1789 : l’année des premières fractures
L’année 1789 marque le début officiel de la Révolution avec la convocation des États généraux en mai par Louis XVI, dans l’espoir de résoudre la crise financière. Face à l’impasse des négociations, le Tiers État, représentant la majorité de la population, se proclame Assemblée nationale le 17 juin, puis Assemblée nationale constituante le 9 juillet. Le 14 juillet 1789, la prise de la Bastille, symbole de l’arbitraire royal, devient l’étincelle qui cristallise la révolte populaire. Peu après, la Grande Peur, une révolte paysanne généralisée, pousse l’Assemblée à abolir les privilèges lors de la nuit du 4 août 1789. La Déclaration des droits de l’homme et du citoyen, adoptée le 26 août, consacre les principes d’égalité, de liberté et de souveraineté nationale.
1792-1793 : la radicalisation et la chute de la monarchie
La Révolution entre dans une phase plus radicale après l’été 1792. La menace des monarchies étrangères, craignant la contagion révolutionnaire, pousse la France à déclarer la guerre à l’Autriche en avril 1792. Cette situation alimente les tensions internes et favorise la chute de la monarchie. Le 10 août 1792, les insurgés parisiens prennent les Tuileries, contraignant Louis XVI à se réfugier à l’Assemblée législative. La monarchie est officiellement abolie le 21 septembre 1792, et la Première République est proclamée. En janvier 1793, Louis XVI est jugé et exécuté place de la Révolution, marquant un tournant irréversible dans l’histoire politique française.

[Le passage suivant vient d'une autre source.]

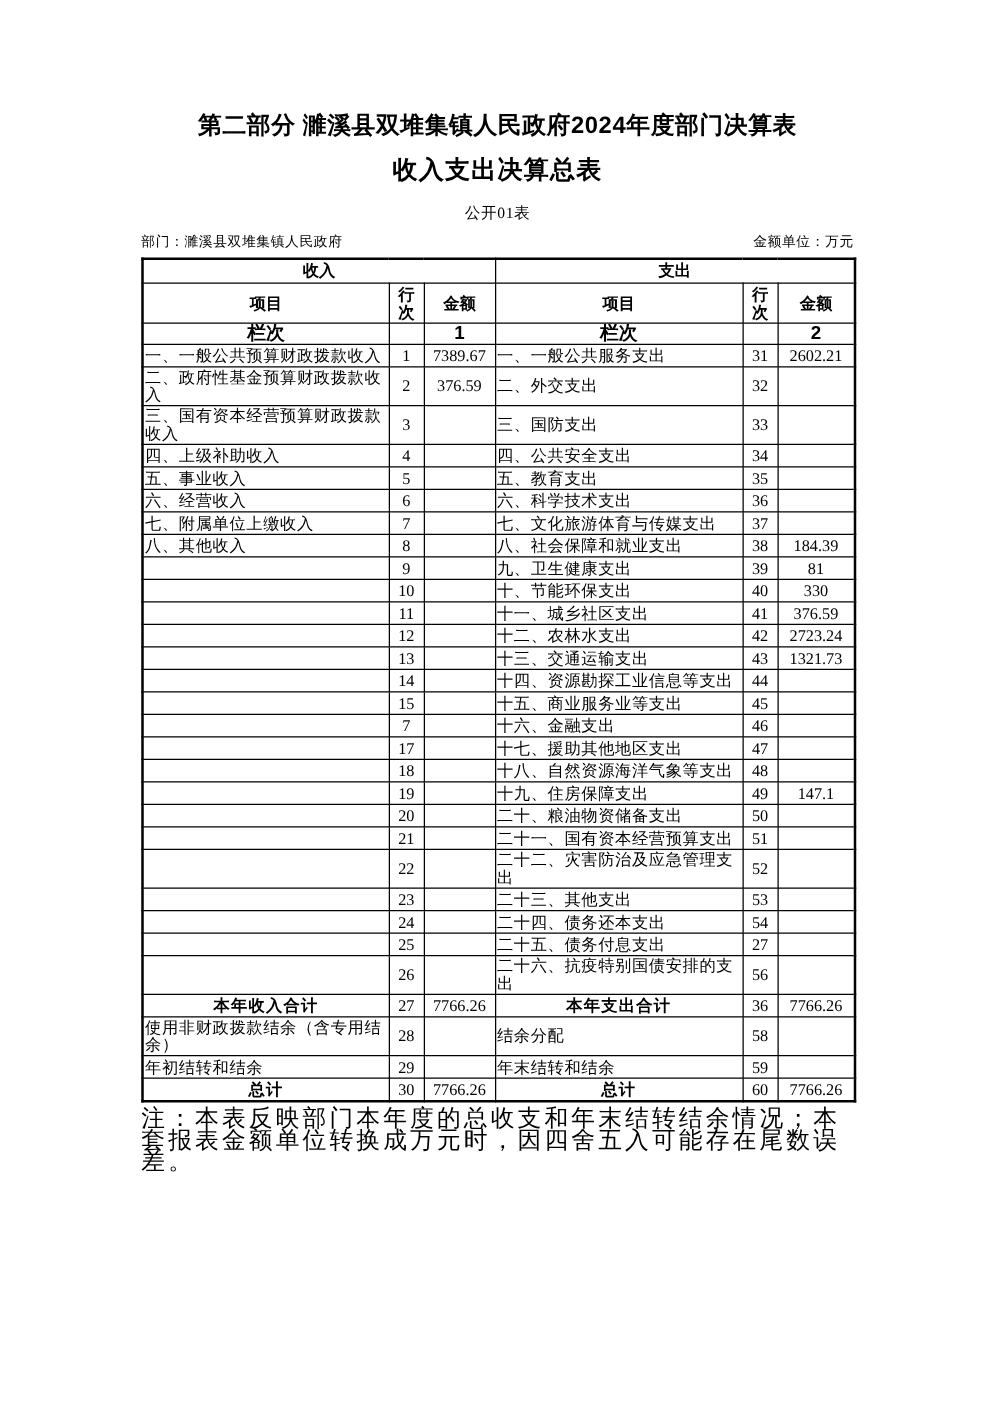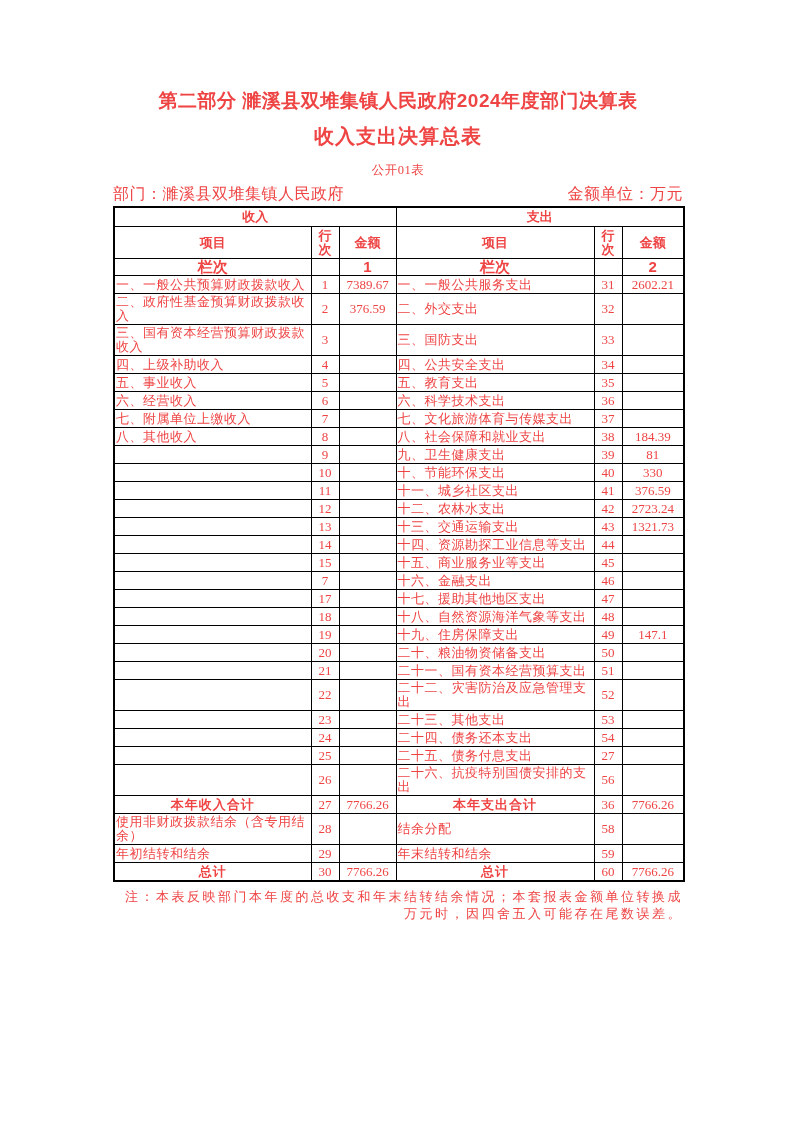--- a/index.html
+++ b/index.html
@@ -8,7 +8,7 @@
     width: 793px;
     height: 1122px;
     background: #ffffff;
-    color: #ef4444;
+    color: #000000;
     font-family: "Liberation Serif", "DejaVu Serif", serif;
     overflow: hidden;
   }

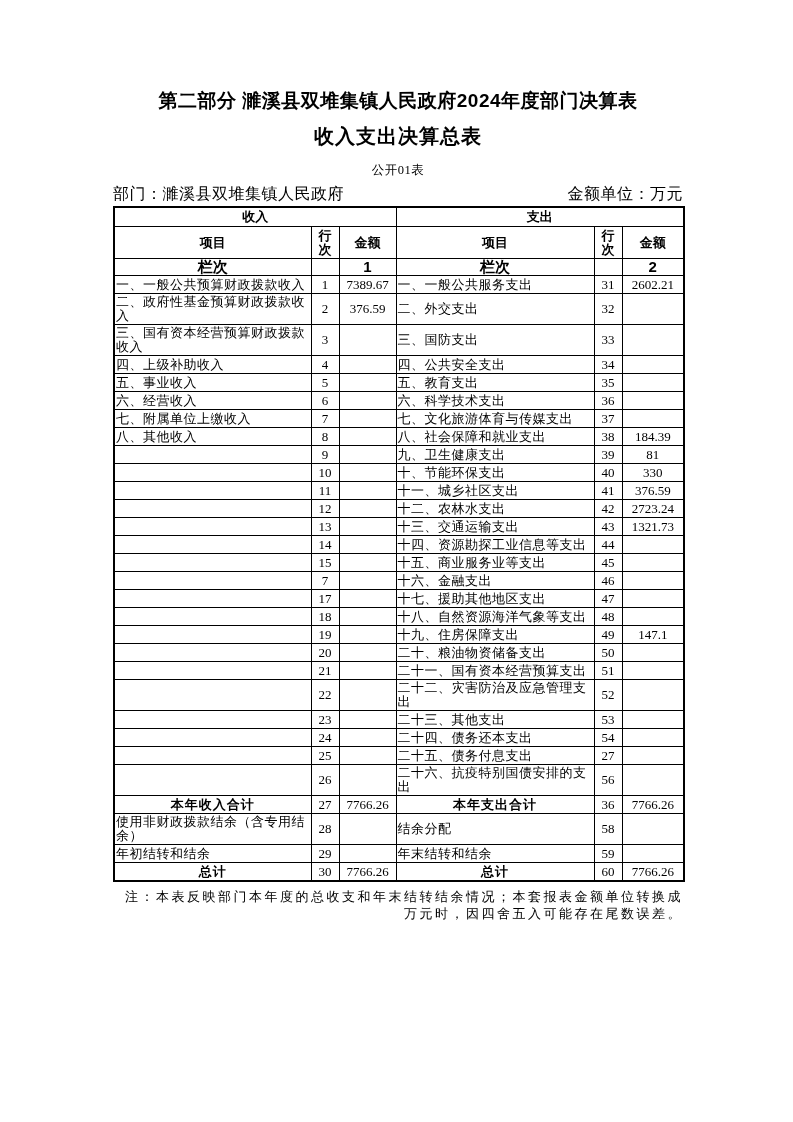--- a/index.html
+++ b/index.html
@@ -49,7 +49,7 @@
     justify-content: space-between;
     margin-top: 8px;
     margin-bottom: 4px;
-    font-size: 16px;
+    font-size: 11px;
     line-height: 16px;
     letter-spacing: 0.5px;
   }

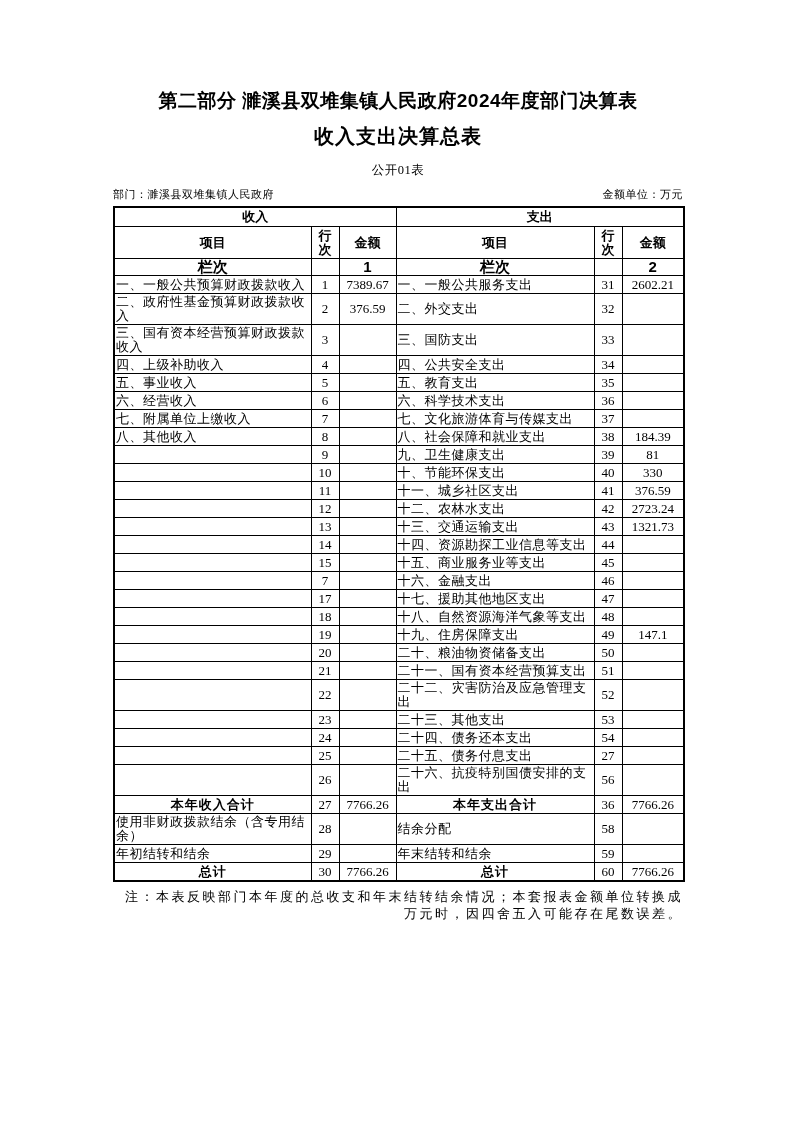--- a/index.html
+++ b/index.html
@@ -94,10 +94,11 @@
   }
   .note {
     margin-top: 6px;
-    font-size: 13px;
+    font-size: 19px;
     line-height: 17px;
     letter-spacing: 2.5px;
-    text-align: right;
+    text-align: left;
+    font-family: Liberation Mono, monospace;
   }
 </style>
 </head>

La Terreur et l’héritage révolutionnaire
De 1793 à 1794, la Révolution connaît une phase de radicalisation connue sous le nom de Terreur. Sous l’impulsion du Comité de salut public, dirigé par Robespierre, des mesures exceptionnelles sont prises pour défendre la République contre ses ennemis intérieurs et extérieurs. Des milliers de personnes sont guillotinées, souvent pour des motifs politiques. Cette période, bien que controversée, permet de stabiliser la situation militaire et intérieure. Après la chute de Robespierre le 28 juillet 1794 (9 Thermidor an II), la Révolution entre dans une phase plus modérée, marquée par la rédaction d’une nouvelle Constitution en 1795.
1799 : la fin d’une époque
Le coup d’État du 18 Brumaire (9 novembre 1799), mené par Napoléon Bonaparte, met fin à la Révolution et ouvre la voie au Consulat, puis à l’Empire. Si la Révolution s’achève officiellement en 1799, son héritage perdure bien au-delà. Les idéaux de liberté, d’égalité et de souveraineté populaire qu’elle a portés ont inspiré des mouvements révolutionnaires dans le monde entier. La Révolution française a également redéfini les rapports entre l’État et les citoyens, influençant durablement les systèmes politiques modernes.